* Before-and-after change data
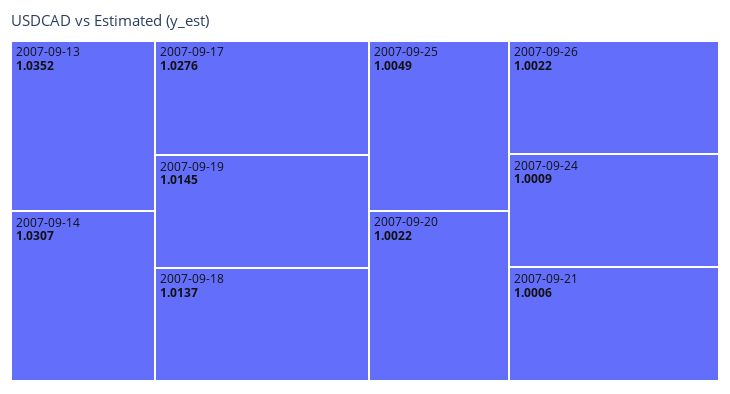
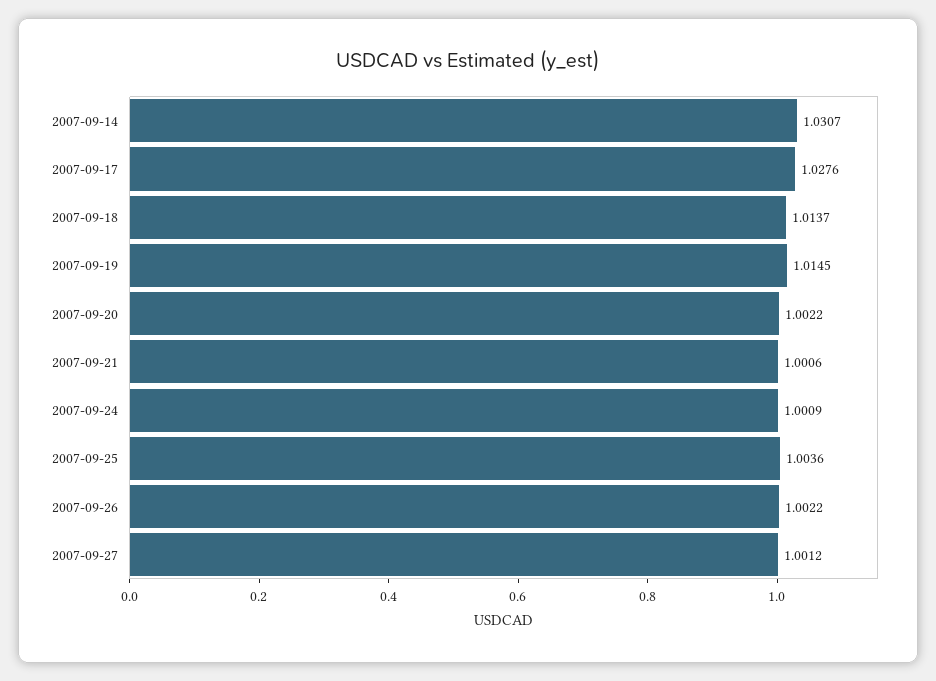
2007-09-13: 1.0352 -> none
2007-09-25: 1.0049 -> 1.0036
2007-09-27: none -> 1.0012

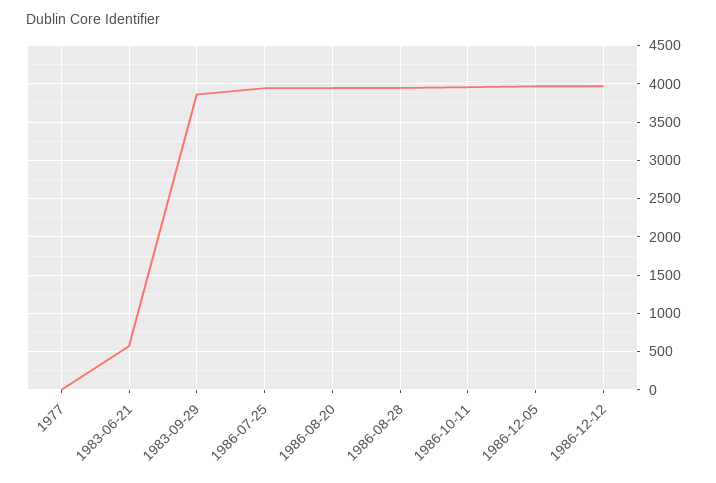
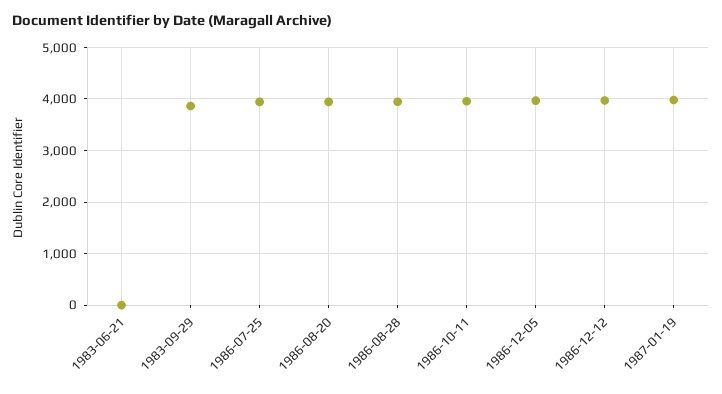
1977: 0 -> none
1983-06-21: 600 -> 0
1987-01-19: none -> 4000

* Work instructions
Check each line of the data above, and please copy the ones in which the string "none" occurs.

* Task result
2007-09-13: 1.0352 -> none
2007-09-27: none -> 1.0012
1977: 0 -> none
1987-01-19: none -> 4000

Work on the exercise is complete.